Çekemedim, anten taktım
Oyunun en güzel taraflarından biri, kendinizi gerçek bir hamamböceği gibi hissetmenizi sağlaması. Böcek olmanın en güzel yanlarından biri duvarlara, tavanlara tırmanmak değil midir? Oyunda da aynen bunu yapabiliyorsunuz. Tamamen üç boyutlu olan odalarda duvara doğru yürüdüğünüz anda görüntü doksan derece dönüyor ve duvarda yürüyorsunuz. Az daha yürüyünce bir doksan derece daha ve tavandasınız. Bu geçiş ve ekran dönüşleri acayip başarılı, hatta o kadar başarılı ki duvar-tavan-zemin arasında çok fazla dolaşırsanız başınızın döndüğünü bile hissedebiliyorsunuz.
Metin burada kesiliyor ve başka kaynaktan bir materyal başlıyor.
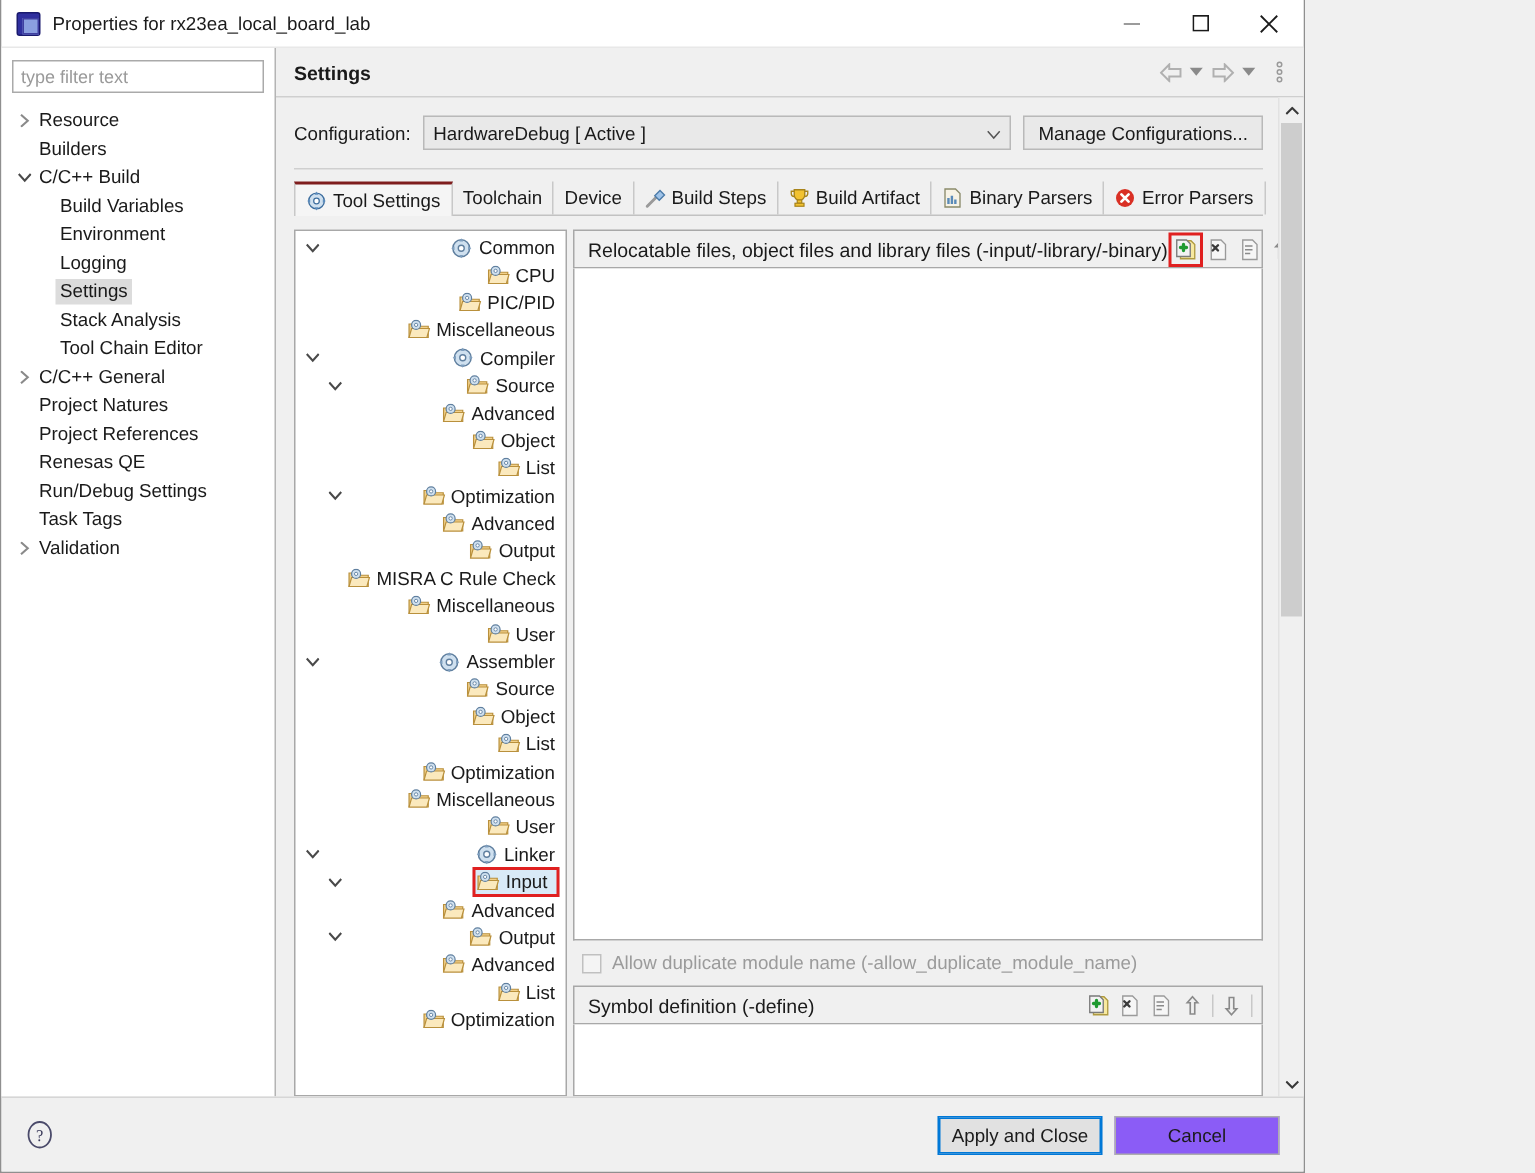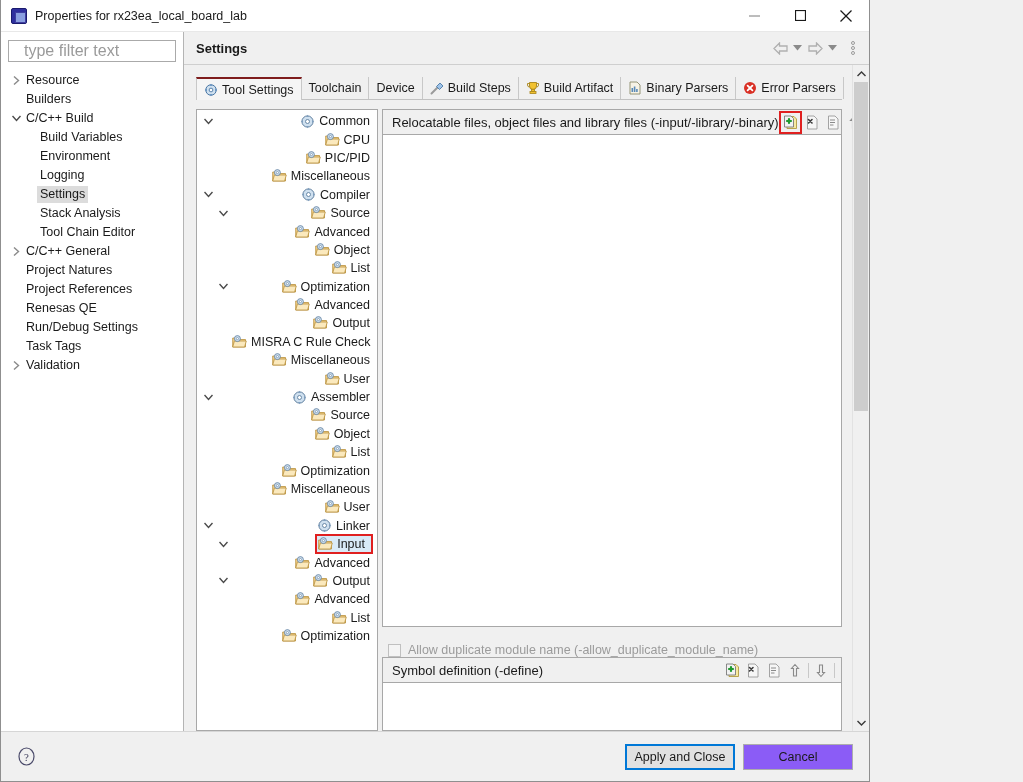--- a/index.html
+++ b/index.html
@@ -77,22 +77,22 @@
     display: flex; flex-direction: column;
     padding-top: 8px;
   }
   .filter-wrap { padding: 0 7px 7px 7px; }
   .filter-input {
     width: 100%;
     height: 22px;
     border: 1px solid #aaaaaa;
     background: #ffffff;
     font-family: "Liberation Sans", sans-serif;
-    font-size: 16px;
-    padding: 0 15px;
+    font-size: 12px;
+    padding: 0 5px;
     color: #1a1a1a;
   }
   .filter-input::placeholder { color: #9a9a9a; }
   .nav-tree { flex: 1 1 auto; overflow: hidden; padding-top: 2px; }
   .nav-item {
     display: flex; align-items: center;
     height: 19px;
     padding-left: 8px;
     white-space: nowrap;
     font-size: 12.5px;
@@ -305,21 +305,21 @@
   .fg-list {
     background: #ffffff;
     border: 1px solid #a8a8a8;
     border-top: none;
     min-height: 0;
   }
   .list-big { flex: 1 1 auto; }
   .list-small { height: 48px; flex: 0 0 48px; }
 
   .checkrow {
-    display: flex; align-items: flex-end; gap: 7px;
+    display: flex; align-items: center; gap: 7px;
     height: 30px; flex: 0 0 30px;
     padding-left: 6px;
   }
   .cbox {
     width: 13px; height: 13px;
     border: 1px solid #c0c0c0;
     background: #f4f4f4;
     flex: 0 0 13px;
     cursor: default;
   }
@@ -504,20 +504,34 @@
               <i></i>
               <i></i>
               <i></i>
             </div>
         </div>
       </div>
 
       <div class="scroll-region">
         <div class="scroll-content">
 
+          <div class="config-box">
+            <div class="config-row">
+              <div class="config-label">Configuration:</div>
+              <div class="config-select">
+                <span class="config-value">HardwareDebug  [ Active ]</span>
+                <span class="sel-caret">
+                  <svg width="9" height="6" viewBox="0 0 9 6">
+                      <path d="M0.5 0.5 L4.5 5 L8.5 0.5" fill="none" stroke="#555" stroke-width="1"></path>
+                    </svg>
+                </span>
+              </div>
+              <button class="manage-btn">Manage Configurations...</button>
+            </div>
+          </div>
 
           <div class="tabstrip" id="tabstrip">
               <div class="tab active">
                 <span class="tab-ico">
                   <svg width="14" height="14" viewBox="0 0 15 15">
                     <circle cx="7.5" cy="7.5" r="5.6" fill="#cfe0ef" stroke="#3f6f9f" stroke-width="1"></circle>
                     <circle cx="7.5" cy="7.5" r="2" fill="#fff" stroke="#3f6f9f" stroke-width="0.9"></circle>
                     <path d="M7.5 0.8 L8.8 3 L6.2 3 Z M7.5 14.2 L6.2 12 L8.8 12 Z M0.8 7.5 L3 6.2 L3 8.8 Z M14.2 7.5 L12 8.8 L12 6.2 Z" fill="#5f8fbf"></path>
                   </svg>
                 </span>

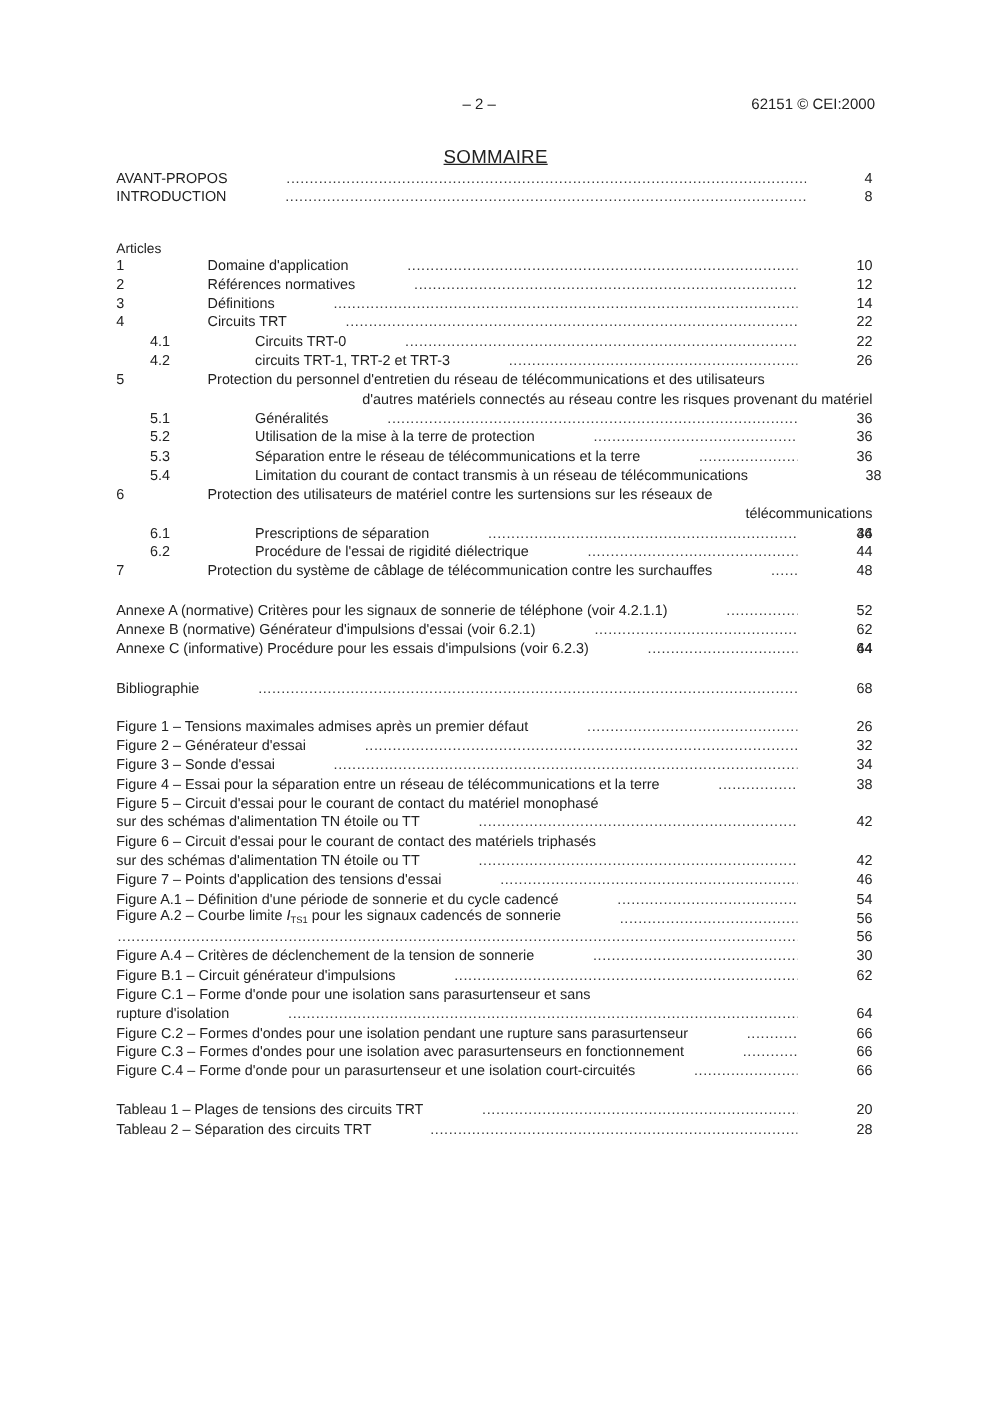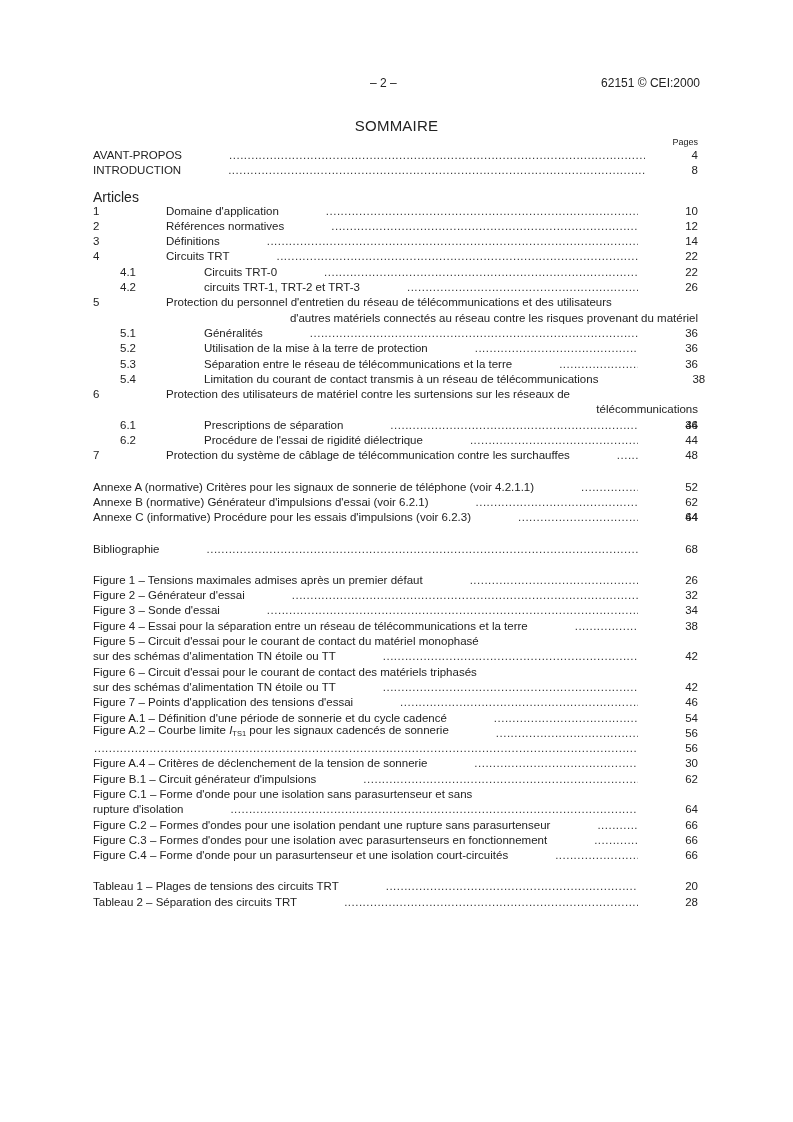--- a/index.html
+++ b/index.html
@@ -3,49 +3,48 @@
 <meta charset="utf-8">
 <style>
   html, body { margin: 0; padding: 0; background: #ffffff; }
   body {
     width: 793px; height: 1122px; position: relative; overflow: hidden;
     font-family: "Liberation Sans", sans-serif; color: #222; font-size: 11.5px;
   }
   .page-header { position: absolute; top: 76px; left: 0; width: 793px; height: 16px; }
   .page-num { position: absolute; left: 370px; top: 0; font-size: 12px; }
   .page-ref { position: absolute; right: 93px; top: 0; font-size: 12px; }
-  .title { position: absolute; top: 117px; left: 0; width: 793px; text-align: center; font-size: 15px; letter-spacing: 0.2px; }
+  .title { position: absolute; top: 117px; left: 0; width: 793px; text-align: center; font-size: 15px; letter-spacing: 0.2px; text-decoration: underline; }
   .toc { position: absolute; left: 93px; width: 605px; top: 136px; }
   .pages-label { text-align: right; font-size: 9px; height: 12px; line-height: 12px; }
   .row { display: flex; align-items: flex-end; height: 15.3px; line-height: 15.3px; white-space: nowrap; gap: 46px; }
   .row .num { width: 27px; flex: none; }
   .row.sub { padding-left: 27px; }
   .row.sub .num { width: 38px; }
   .row.cont { padding-left: 27px; flex-direction: column; }
   .row .txt { flex: none; }
   .row .dots { flex: 1 1 auto; overflow: hidden; white-space: nowrap; letter-spacing: 0.5px; color: #333; margin: 0 1px; }
   .row .dots::before { content: "........................................................................................................................................................................................................................................................"; }
   .row .pg { flex: none; text-align: right; }
-  .section-label { font-size: 14px; height: 13px; line-height: 13px; margin-top: 12px; }
+  .section-label { font-size: 11px; height: 13px; line-height: 13px; margin-top: 26px; }
   .gap-lg { height: 16px; }
   sub.s { font-size: 7.5px; vertical-align: -2px; }
   i.it { font-style: italic; }
 </style>
 </head>
 <body>
 
 <div class="page-header">
   <span class="page-num">– 2 –</span>
   <span class="page-ref">62151 © CEI:2000</span>
 </div>
 
 <div class="title">SOMMAIRE</div>
 
 <div class="toc">
-  <div class="pages-label">Pages</div>
 
   <div class="row">
     <span class="txt">AVANT-PROPOS</span>
       <span class="dots"></span>
       <span class="pg">4</span>
   </div>
   <div class="row">
     <span class="txt">INTRODUCTION</span>
       <span class="dots"></span>
       <span class="pg">8</span>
Ben bu tarzı inanılmaz sevdim, örneğin tavandan sarkan bir ipi kullanmak için tavana tırmanmanın gerekli olması beraberinde farklı bulmaca yapılarını da getiriyor.
Başlangıçta tek odada bulmaca çözüp çıkışa ulaşırken oyunun ileriki kısımlarında çok sayıda odaya aynı anda erişebiliyoruz ve oyunun zorluk ve karışıklık derecesi de artıyor. Bu iyi bir şey çünkü oyun cıvıl cıvıl renklere, hakikaten son derece keyifli görsellere, ortamlara ve esprilere sahip olsa da kesinlikle ben bir çocuk oyunuyum demiyor.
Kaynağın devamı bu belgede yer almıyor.